Bien équipé pour cuisiner

Bien équipé pour cuisiner - James Krier

J’avais besoin d’un set de cuisine complet, car je m’installais pour la première fois dans un appartement seul. J’avais vécu avec mes parents, puis en colocation avec des amis, mais une opportunité s’était présentée à moi pour que j’acquière mon propre logement. J’avais été très heureux de le refaire avec plusieurs amis. Je commençais donc à le meubler et je n’avais que le principal : un lit, un canapé, quatre chaises. Le comptoir du bar qui délimitait ma cuisine était la table idéale pour un célibataire. Chez moi, soit je suis seul, soit j’invite une vingtaine de personnes, il n’y a pas de juste milieu.
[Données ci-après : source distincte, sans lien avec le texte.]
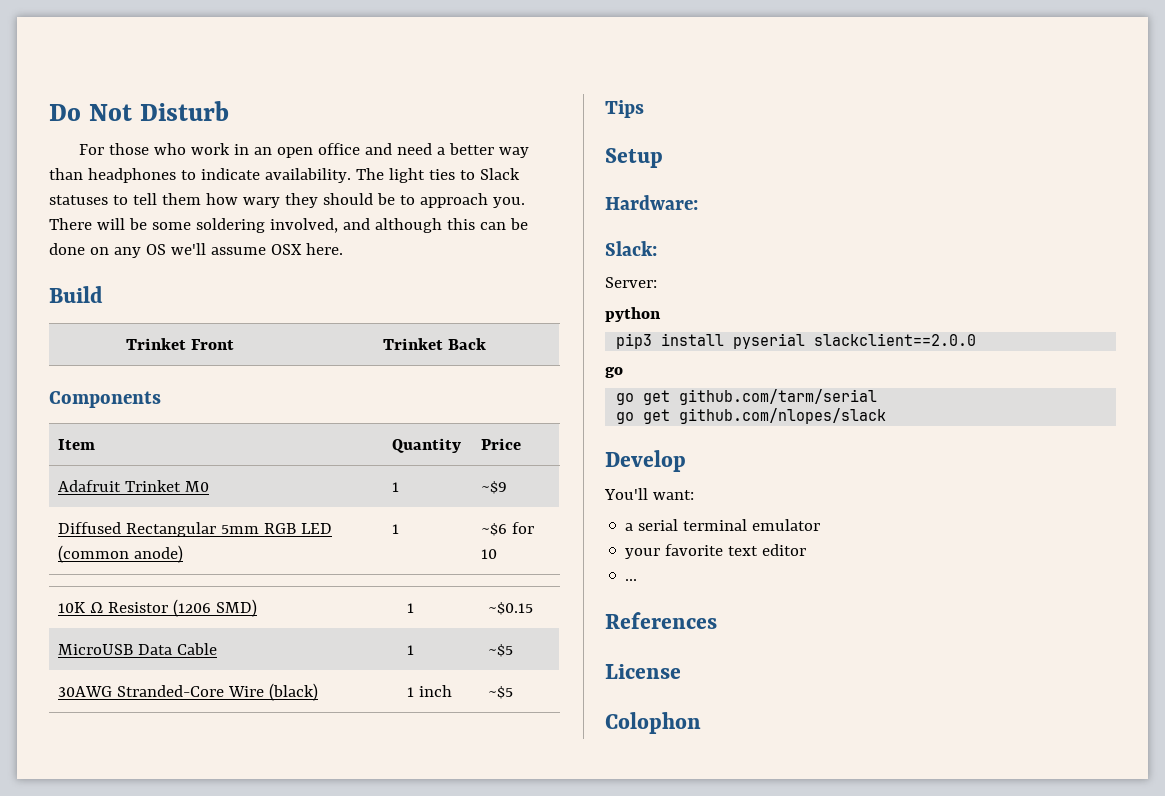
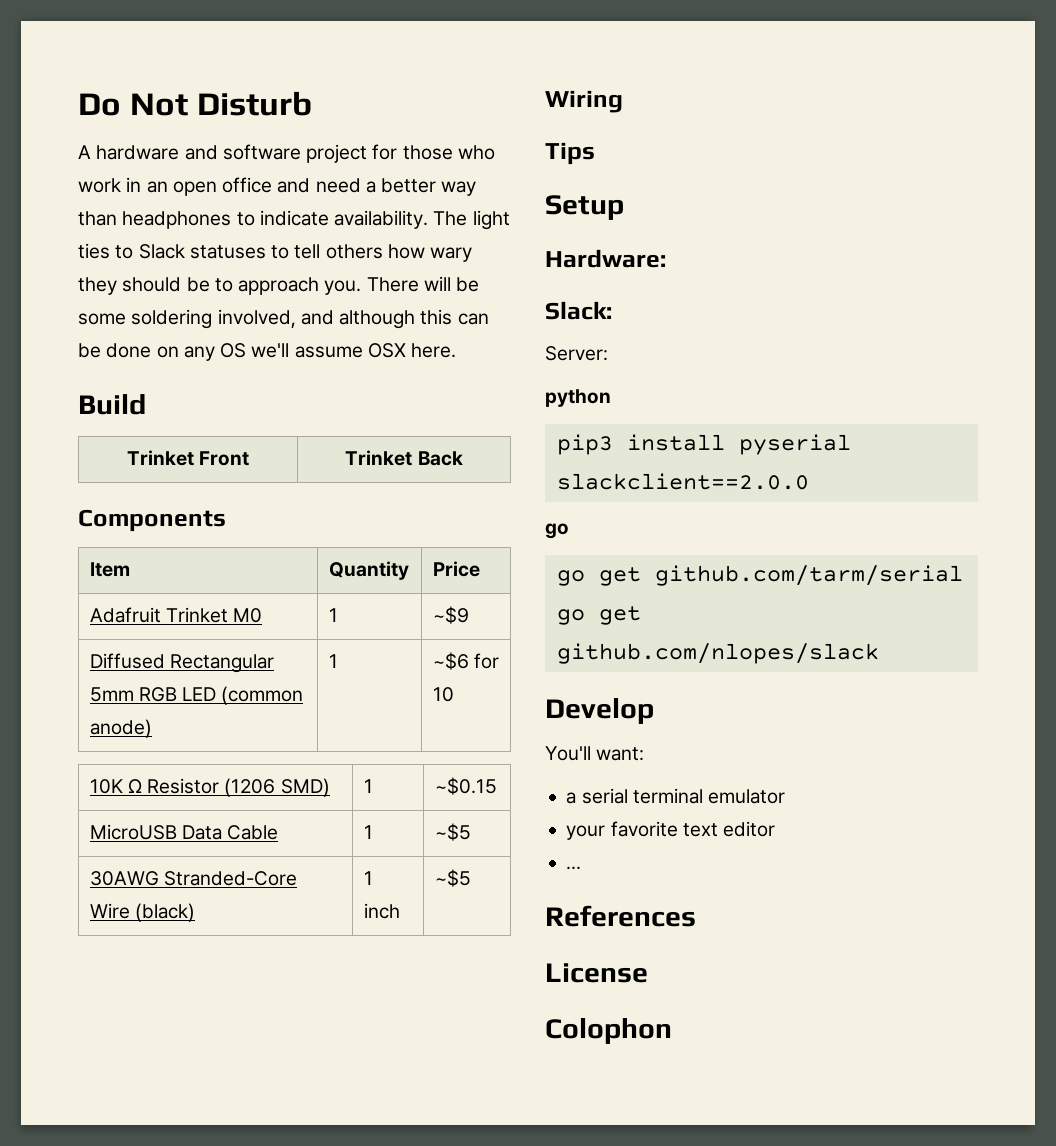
[79,144,105,155] For -> [78,144,398,163] A hardware and software project for
[161,193,201,205] them -> [325,244,383,259] others
(514, 692) none -> [545,90,623,113] // Wiring

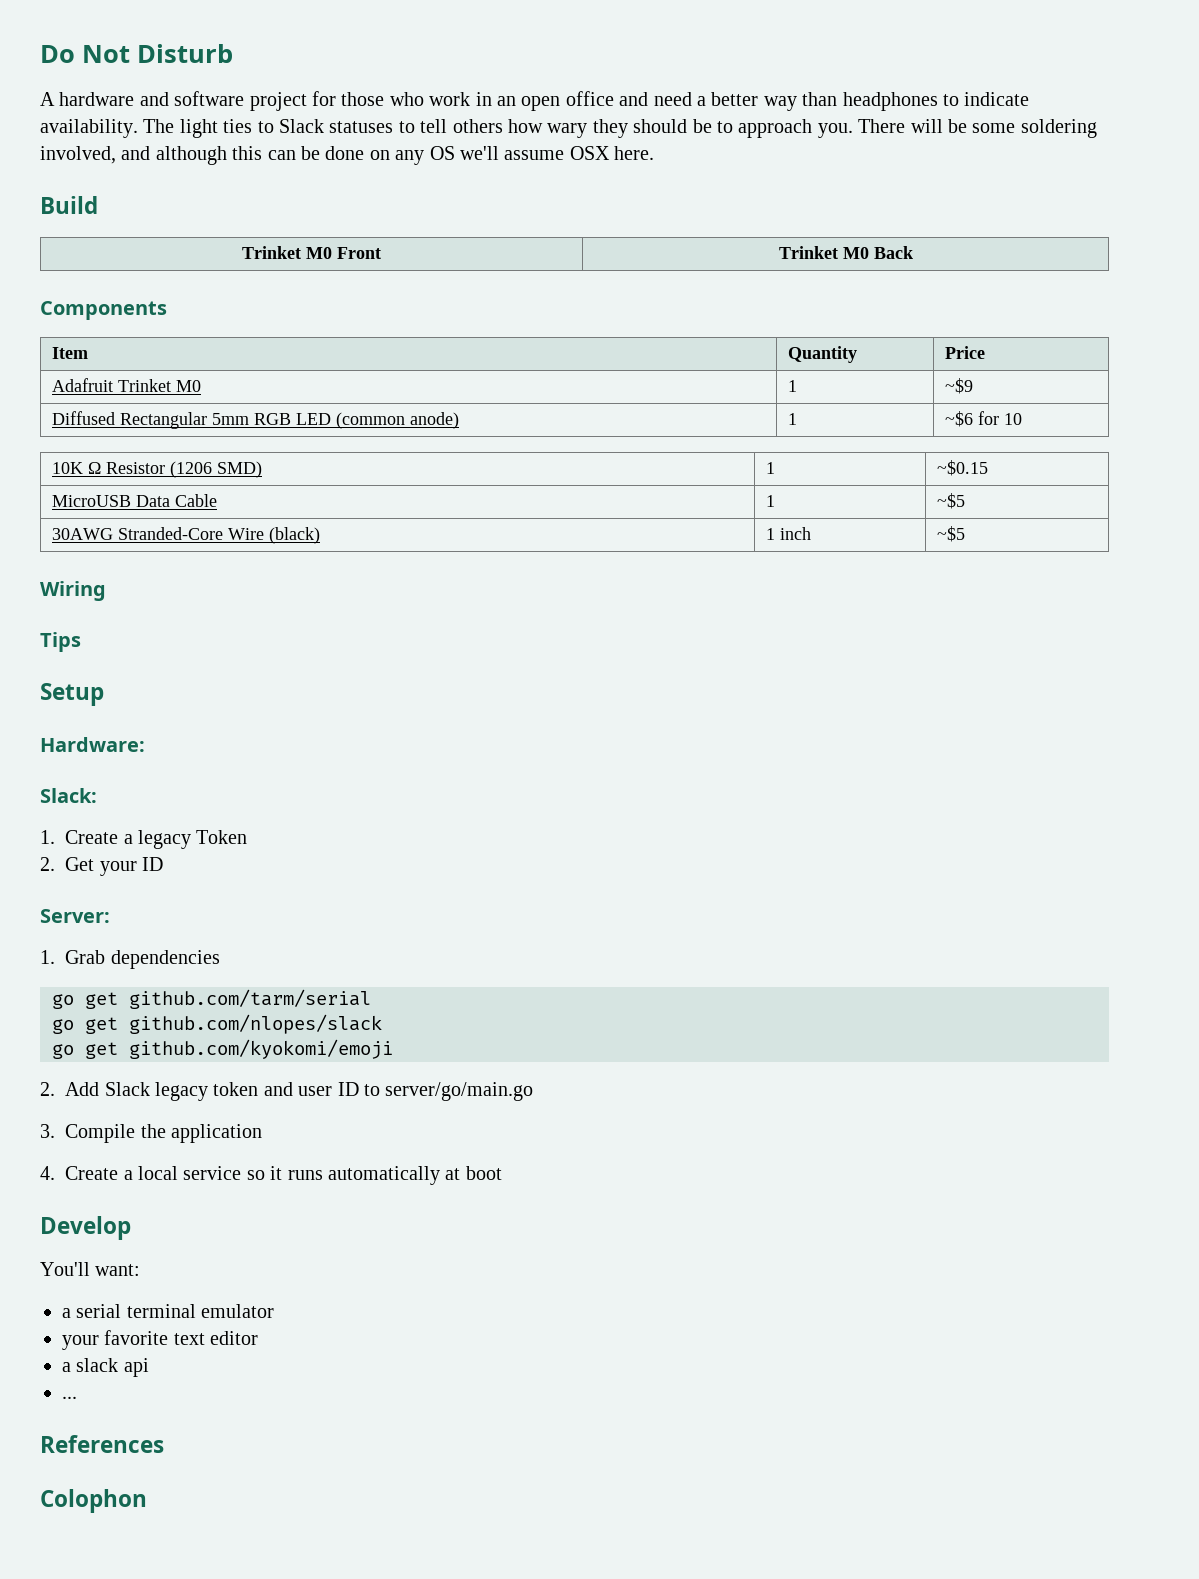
(194, 458) none -> [306,247,332,259] M0
(413, 458) none -> [842,247,869,259] M0
[545,346,608,361] [545,389,611,407] [556,434,851,455] [556,473,809,490] [545,523,569,539] Server: // python // pip3 install pyserial slackclient==2.0.0 // go -> [40,830,248,849] [40,857,163,876] [40,909,110,923] [40,950,220,969] 1. Create a legacy Token // 2. Get your ID // Server: // 1. Grab dependencies
(879, 653) none -> [52,1039,393,1059] [40,1082,534,1101] [40,1124,262,1143] [40,1166,502,1185] // go get github.com/kyokomi/emoji // 2. Add Slack legacy token and user ID to server/go/main.go // 3. Compile the application // 4. Create a local service so it runs automatically at boot
(776, 829) none -> [62,1358,149,1377] // a slack api
[545,963,648,983] // License -> (164, 1444) none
Pour ces occasions, j’aimais préparer des mets que je servais à mes invités. Ils étaient souvent surpris de se voir proposer un bol de soupe au potimarron. Je préparais mes plats quelques jours à l’avance, puis je les réchauffais le jour où je recevais. J’avais aussi l’habitude de congeler certains plats préparés.

Mais une bonne batterie de cuisine me faisait défaut ; lors de mon installation, mes amis m’avaient offert un chèque-cadeau dans un magasin spécialisé dans les casseroles, sauteuse, marmites et autres accessoires indispensables pour un bon cuisinier. J’allais regarder dans ce magasin d’une marque prestigieuse. Une magnifique batterie de cuisine était proposée, et je choisis de la prendre. Elle comportait tout ce qu’il fallait pour que je réalise de bons petits plats. J’avais une sauteuses, cinq casseroles, un saucier, des accessoires comme un fouet ou encore une louche, tout ce qui me manquait jusqu’à présent. J’avais aussi eu des bols, une douzaine, et tout un set de couverts. Il ne me manquait plus que les ingrédients frais et de bonne qualité qui me permettraient de réaliser un bon repas, où j’inviterais tous ceux qui m’avaient gentiment offert tous ces cadeaux.

En faisant la cuisine, je remarquais qu’une tache solaire commençait à apparaître sur ma main. Je devrais penser à m’en occuper avant qu’elle grossisse encore. Je mis mes bases de préparations culinaires de côté, et je me pris une pause en sirotant un bon thé vert à la menthe sur ma terrasse. Mon téléphone sonna. La personne qui m’appelait avait caché son numéro et je ne reconnaissais pas sa voix. « Mais si, insista-t-elle, nous nous sommes vu la dernière fois à l’université… » Et elle me narra quelques anecdotes que j’avais oubliées. Je l’invitais au souper que je préparais et qui se déroulait le soir d’après. Ce fut ce soir-là qu’elle rencontra Denis et tous mes autres amis.